Como a sinalização podia ser medida em células isoladas, os pesquisadores
desconfiaram que o antígeno-alvo não era um autoantígeno exógeno de superfície
celular, e que talvez estivesse expresso no próprio BCR.
Um estudo recente
havia mostrado que um peptídeo isolado de uma biblioteca de fagos era capaz de
se ligar às células de pacientes de LLC de uma forma dependente de HCDR3 (Binder
M et al. B-cell receptor epitope recognition correlates with the
clinical course of chronic lymphocytic leukemia. Cancer. 2011; 117:1891-1900). Jumaa e cols então
encontraram nas sequências de BCRs de LLC um segmento de aminoácido que tinha homologia
com o peptídeo do fago. Este segmento era altamente conservado e localizado na
região “framework” 2 (FR2) da cadeia H.
Os autores
confirmaram que este segmento peptídico FR2 era o alvo da região CDR3 da
própria molécula. Mutações neste segmento FR2 aboliram, tanto a ligação do BCR
secretado nas próprias células, como a capacidade de mobilizar Cálcio
espontâneamente. Como controle, estes mutantes continuaram a mobilizar Cálcio
normalmente, quando reagiam com um segundo anticorpo. Os pesquisadores ainda
mostraram que a mobilização de Cálcio era dependente da tirosina quinase SYK, e
que a ativação de SYK também levava à indução de MYC e XIAP, que são produtos
proteicos críticos para a sobrevivência das células leucêmicas.
Figura 1. Mobilização
de Cálcio em células recipientes TKO transfectadas (contendo SLP65 recombinante
responsiva ao Tamoxifeno).

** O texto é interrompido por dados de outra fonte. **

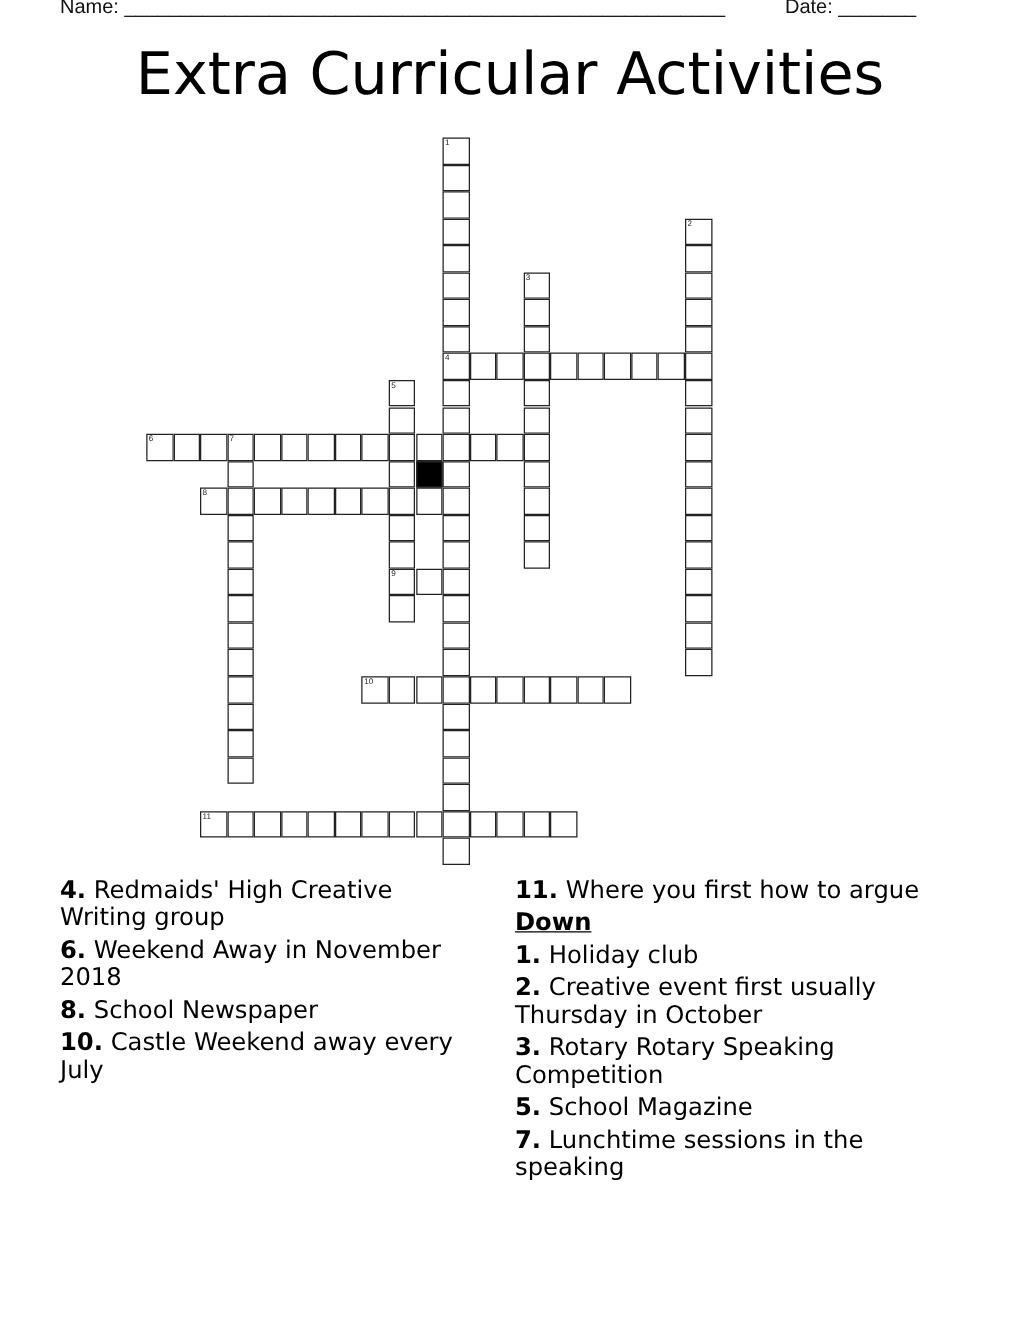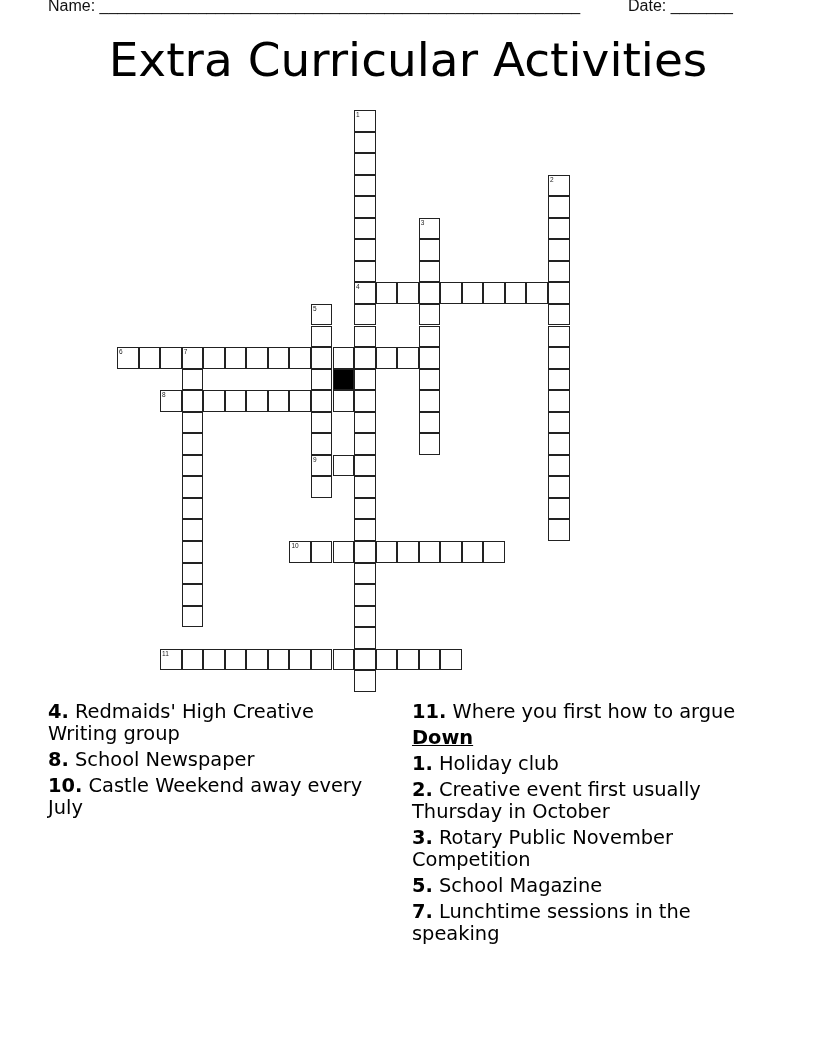--- a/index.html
+++ b/index.html
@@ -182,6 +182,7 @@
 
 <div class="clues left">
   <div class="clue"><b>4.</b><span> Redmaids' High Creative Writing group</span></div>
+  <div class="clue"><b>6.</b><span> Weekend Away in November 2018</span></div>
   <div class="clue"><b>8.</b><span> School Newspaper</span></div>
   <div class="clue"><b>10.</b><span> Castle Weekend away every July</span></div>
 </div>

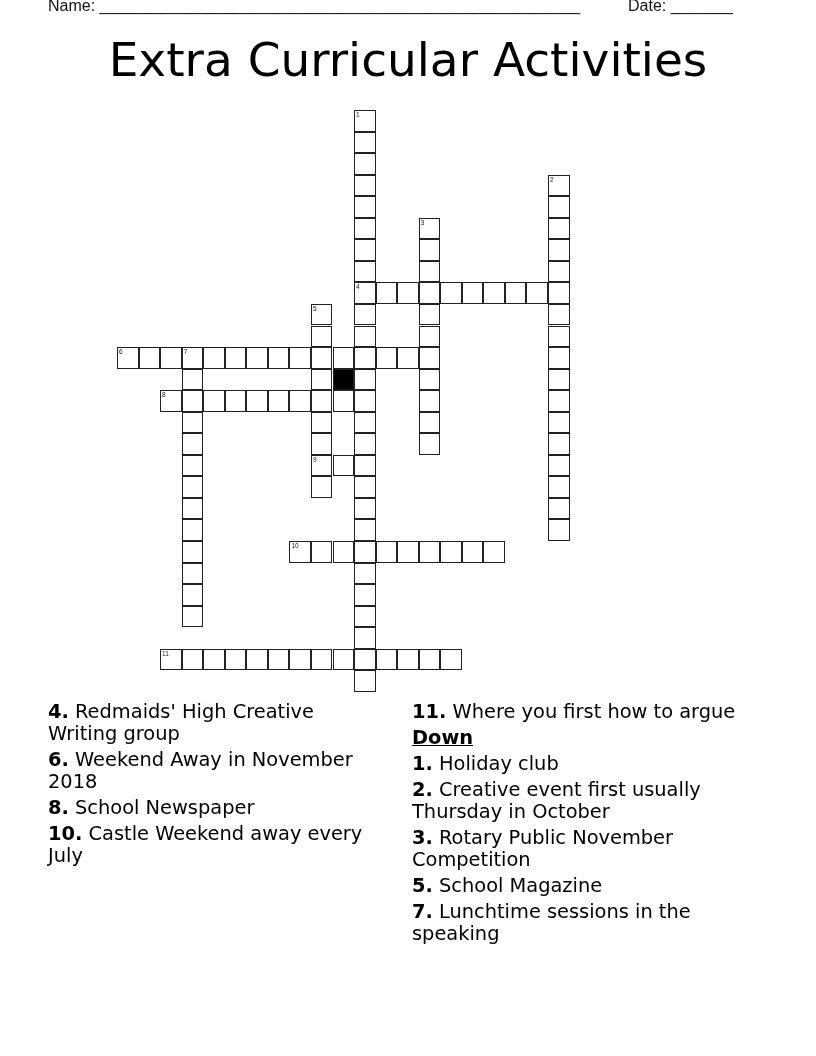--- a/index.html
+++ b/index.html
@@ -192,7 +192,7 @@
   <div class="clue-head">Down</div>
   <div class="clue"><b>1.</b><span> Holiday club</span></div>
   <div class="clue"><b>2.</b><span> Creative event first usually Thursday in October</span></div>
-  <div class="clue"><b>3.</b><span> Rotary Public November Competition</span></div>
+  <div class="clue"><b>3.</b><span> Rotary Rotary Speaking Competition</span></div>
   <div class="clue"><b>5.</b><span> School Magazine</span></div>
   <div class="clue"><b>7.</b><span> Lunchtime sessions in the speaking</span></div>
 </div>

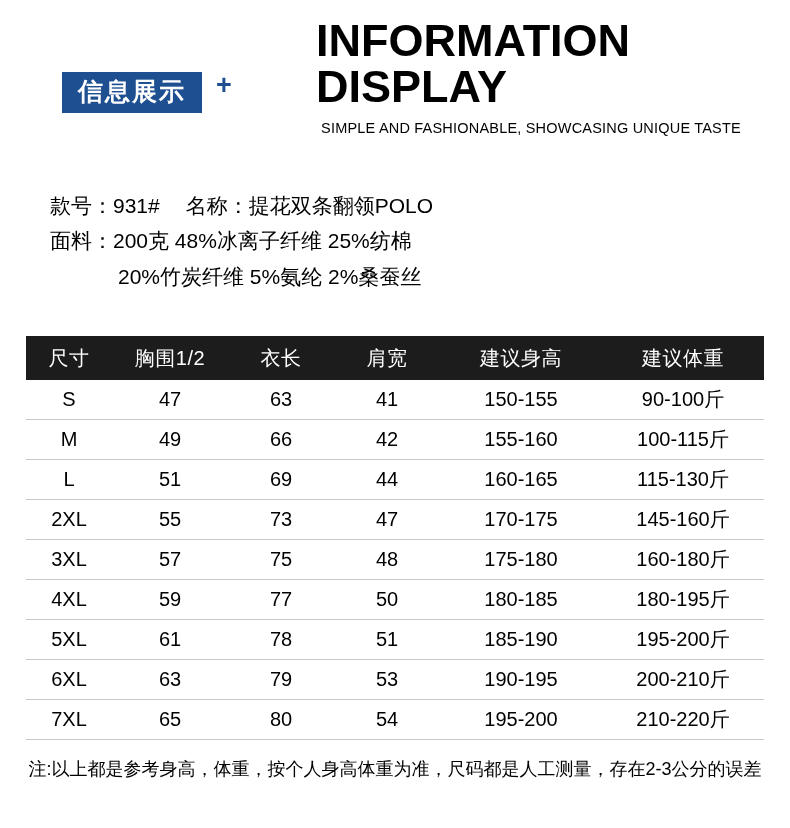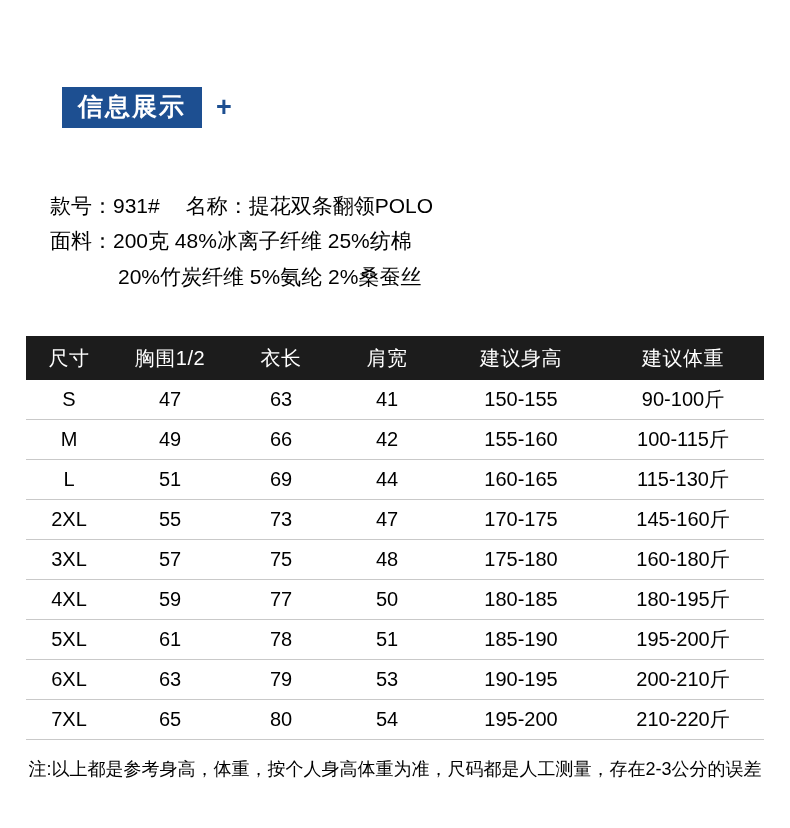--- a/index.html
+++ b/index.html
@@ -152,6 +152,11 @@
       <div class="badge-plus">+</div>
     </div>
 
+    <div class="title-block">
+      <div class="title-line">INFORMATION</div>
+      <div class="title-line">DISPLAY</div>
+      <div class="subtitle">SIMPLE AND FASHIONABLE, SHOWCASING UNIQUE TASTE</div>
+    </div>
   </div>
 
   <div class="specs">

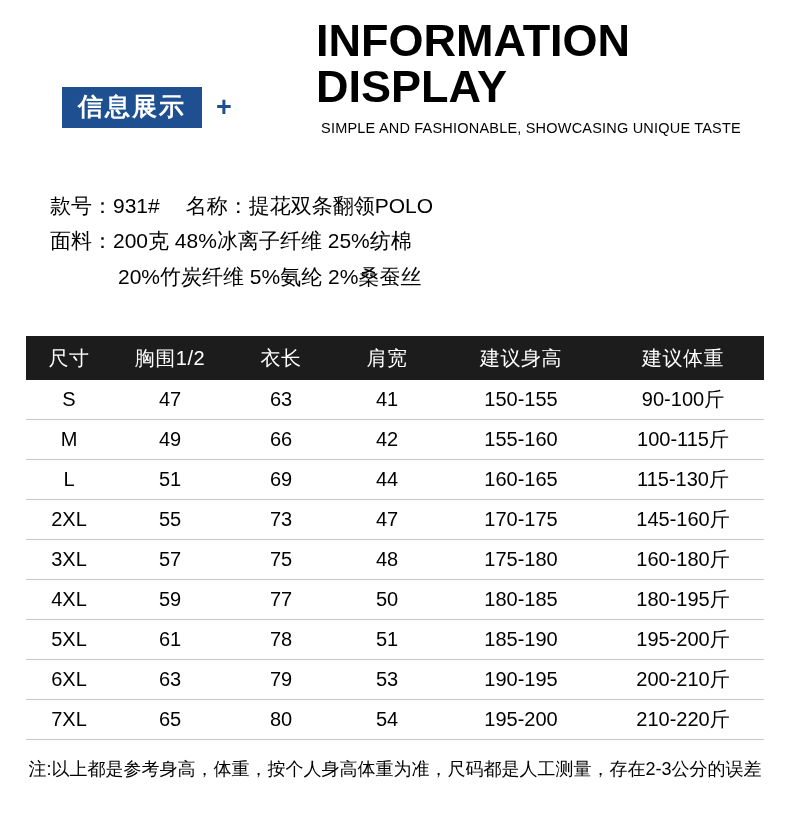--- a/index.html
+++ b/index.html
@@ -28,9 +28,9 @@
   .badge-row {
     position: absolute;
     left: 62px;
-    top: 87px;
+    top: 72px;
     display: flex;
-    align-items: center;
+    align-items: flex-start;
   }
   .badge {
     background: #1d4f91;

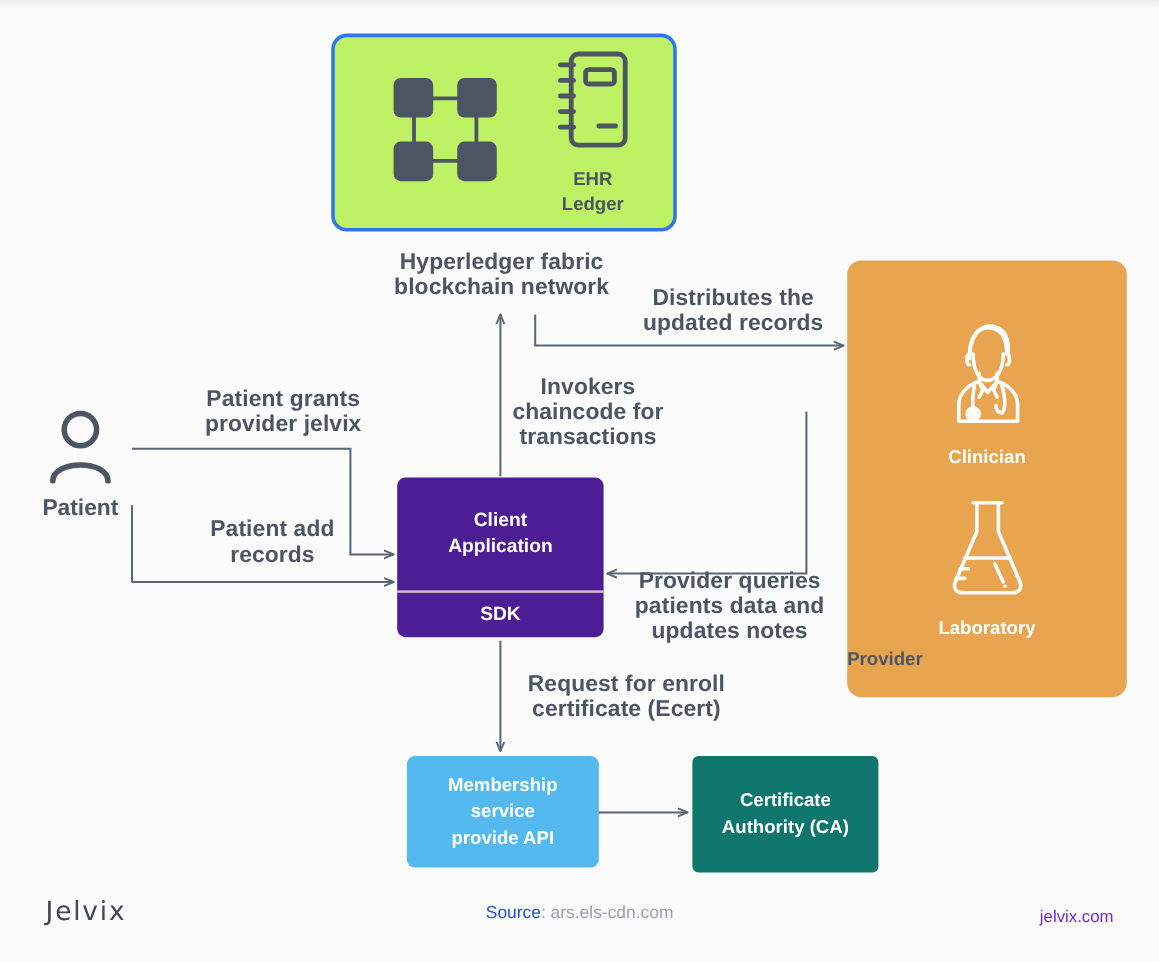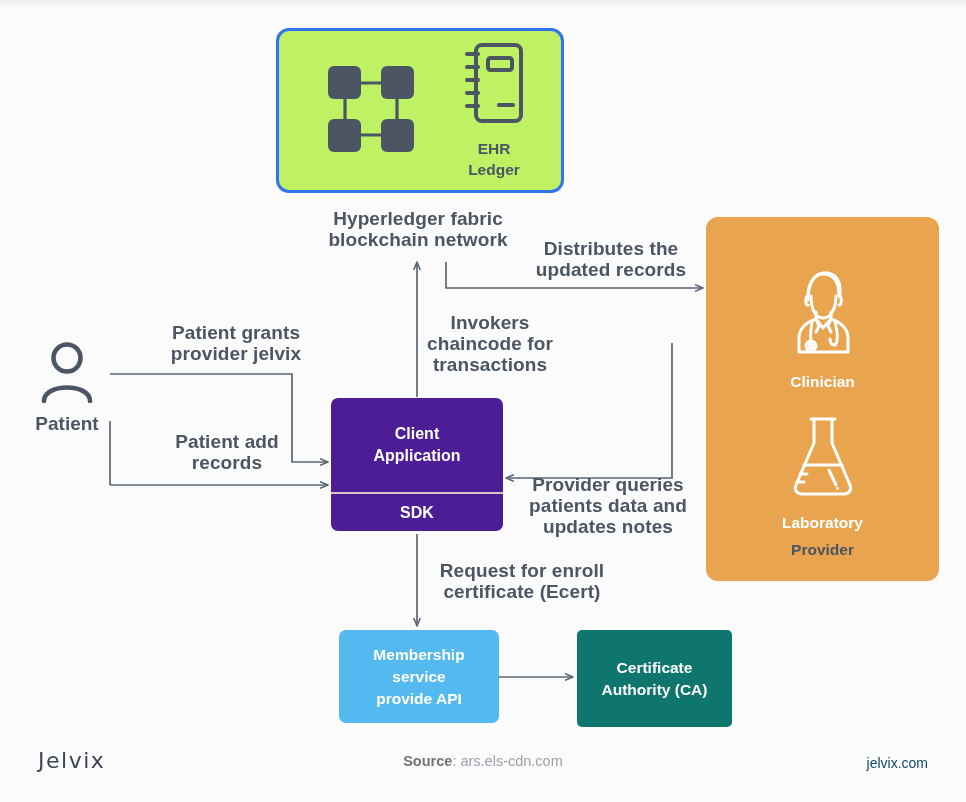--- a/index.html
+++ b/index.html
@@ -114,7 +114,7 @@
     position: absolute;
     left: 706px; top: 541px;
     width: 233px;
-    text-align: center;
+    text-align: left;
     color: #4b5563;
     font-size: 15.5px;
     font-weight: 700;

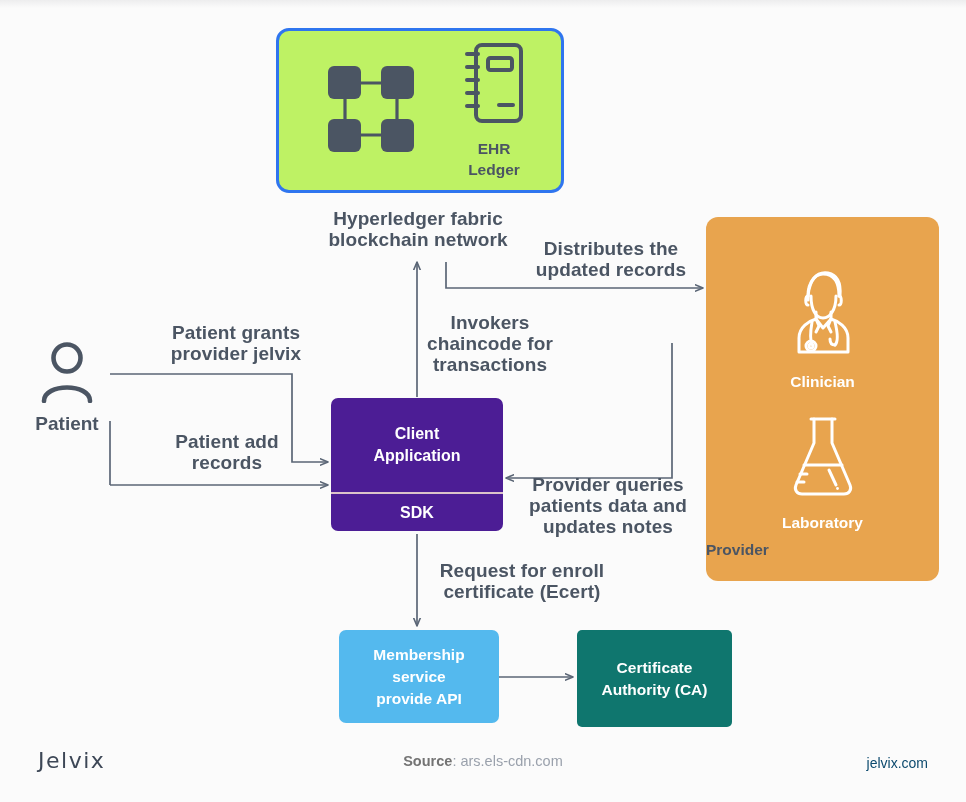--- a/index.html
+++ b/index.html
@@ -162,7 +162,7 @@
     font-size: 14.5px;
     color: #9aa1ac;
   }
-  #footer-source b { color: #737373; font-weight: 700; }
+  #footer-source b { color: #1d4ed8; font-weight: 400; }
   #footer-site {
     position: absolute;
     right: 38px; top: 755px;

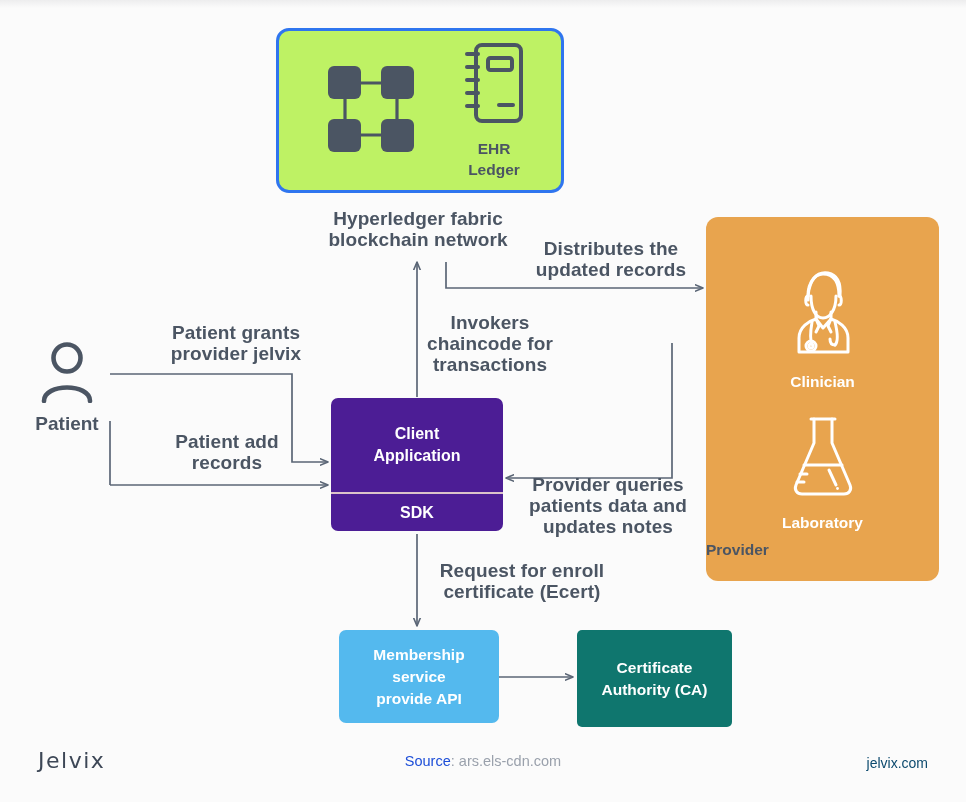--- a/index.html
+++ b/index.html
@@ -166,7 +166,7 @@
   #footer-site {
     position: absolute;
     right: 38px; top: 755px;
-    color: #0c4a6e;
+    color: #6d28d9;
     font-size: 14px;
   }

Esquerda, transfectada com BCR de LLC (M-CLL1), ou
ainda transfectadas com BCR de Mieloma Múltiplo (MM1), ou com BCR de Linfoma de
Zona do Manto (MZL1). Somente os BCRs de LLC induziram mobilização espontânea
de Cálcio. Direita, célula TKO transfectada com um BCR qualquer, de um
indivíduo saudável (BCR53), mas que foi “transplantado” com a região HCDR3 de
leucemia linfocítica. Observar que este BCR passou a mobilizar Cálcio
espontaneamente. As setas apenas indicam a adição de Tamoxifeno para induzir a
inserção de SLP65 na membrana.
Os resultados apontam
para o provável mecanismo patogênico da leucemia linfocítica. Um BCR
intrarreativo contra um epítopo da região conservada FR2 faz com que moléculas de Ig interajam lateralmente umas
com as outras na membrana, na ausência de antígenos convencionais, criando um
“crosslinking” espontâneo (Como se os BCRs fossem as mãos da Figura 2, mas
lembrando que cada BCR, na forma inserida na membrana, tem duas “mãos”), e levando à sinalização celular. A
sinalização dos BCRs leva à ativação crônica de SYK e à expressão de proteínas
anti-apoptóticas dependentes de NF-kB, como MYC e XIAP, que estão na origem da proliferação
celular exacerbada. Estes resultados sugerem que a utilização de peptídeos
homólogos à região FR2 poderia inibir esta sinalização e se constituir numa
nova terapia contra a leucemia linfocítica.
Figura 2. “Hands inking hands”, desenho de Larry Russwurm
(larryrusswurm.com) sobre o famoso desenho “Drawing hands” de Escher.
Post de George A. DosReis
Parabéns pelo post!
ResponderExcluirQuando li, logo me veio em mente autoimunidade. Apesar de já conhecermos os autoantígenos de muitas doenças autoimune, será que, para algumas delas (de autoantígenos desconhecidos), pode ocorrer a expansão de clones intrarreativos?? Será que algumas infecções virais poderiam causar mutações em CDRs de TCR/BCR e levarem ao desenvolvimento desses clones?
Muito interessante!!
Kalil, estes clones devem ser extremamente raros no repertório, mas eles tem uma vantagem seletiva seletiva intrinseca, que deveria torná-los dominantes no sistema imune, o que normalmente não acontece. Certamente, uma outra alteração permite que eles sejam mantidos em condições patológicas. Será interessante investigar as suas perguntas.